Lotus Elan Plus 2
|1967 to 1975|
|Body and chassis|
|Body style||2-door coupé|
|Engine||1,557 cc Lotus TwinCam I4 (petrol)|
|Transmission||4-speed manual (all-synchromesh)|
|Wheelbase||96.0 in (2,438 mm)|
|Length||169.0 in (4,293 mm)|
|Width||66.0 in (1,676 mm)|
|Height||47.0 in (1,194 mm)|
An Elan +2 was introduced in 1967 with a longer wheelbase and two more rear seats. The Elan +2 embodied the Lotus spirit: It was a fast and agile sport coupe. It combined the performance and reliability of the Elan "Coupe" with genuine 2+2 passenger comfort. Tested maximum power: 108-126 bhp (net) (depending on the model); top speed: 120 mph (190 km/h), 0–60 mph in 7.9 seconds, 0-100 mph 21.8 seconds. 5,200 Elans +2 were made: fewer than 1,200 of these cars remain in the roads today.
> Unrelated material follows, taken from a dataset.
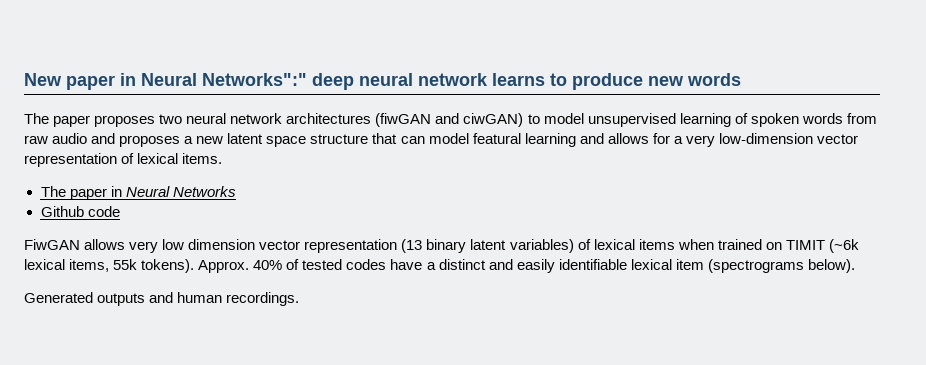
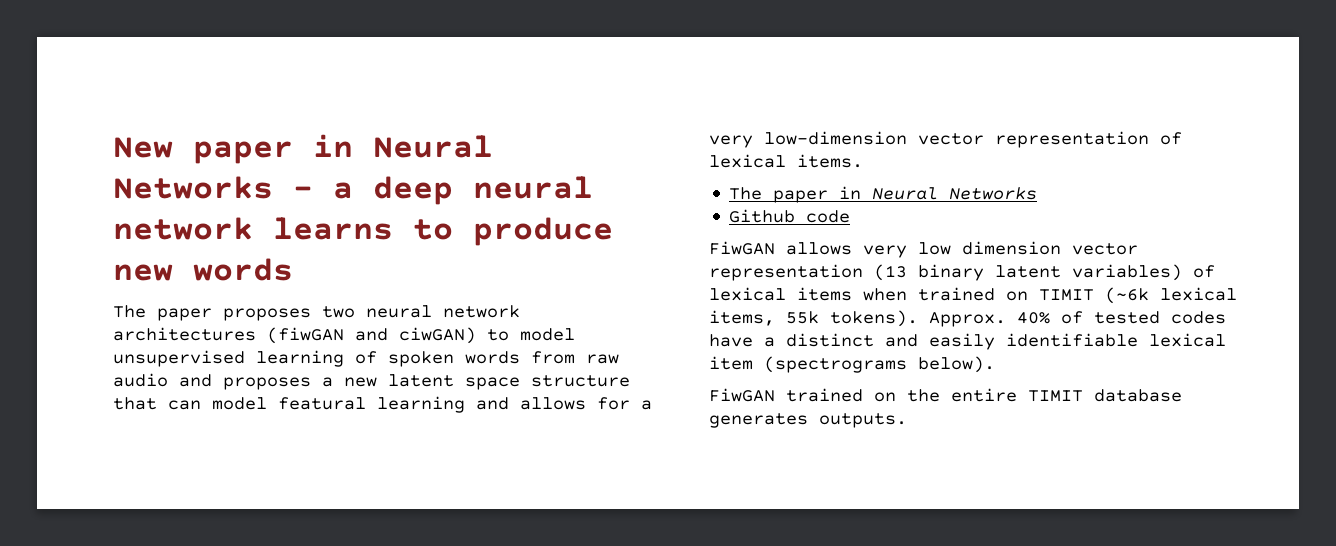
[202,73,307,86] Networks":" -> [113,176,353,199] Networks - a
[24,292,300,306] Generated outputs and human recordings. -> [709,388,1182,402] [709,413,907,428] FiwGAN trained on the entire TIMIT database generates outputs.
Their relative rarity, beautiful lines, impressive performance and practicality are the main factors for the rising interest on these cars among collectors.
The Elan ceased production in 1973 and the Elan +2 in 1975, succeeded by Elite II and Lotus Eclat. An estimated total of 17,000 original Elans and Elans +2 were built. Because of its successful design and rigorous attention to cost control on the body, chassis, engine and the transmission, the Elan went on to become Lotus' first commercial success, reviving a company stretched thin by the more exotic and expensive to build Lotus Elite with fiberglass monocoque body/chassis and all-aluminium Coventry Climax engine; and enabled funding of the Lotus success in racing over the next ten years.
This generation of the two-seater Elan was famously driven by the character Emma Peel on the British television series The Avengers. In 2004, Sports Car International named the Elan number six on the list of Top Sports Cars of the 1960s. The original version of the car was designed by Ron Hickman, who also designed the first Lotus Europa as part of Lotus' GT40 project bid and made his fortune having designed the Black & Decker Workmate.
The original Elan is usually credited as being the design inspiration for the highly successful 1989 Mazda MX-5 (Mazda Miata in North America). Two Elans were intimately evaluated by Mazda in the process of designing the MX-5.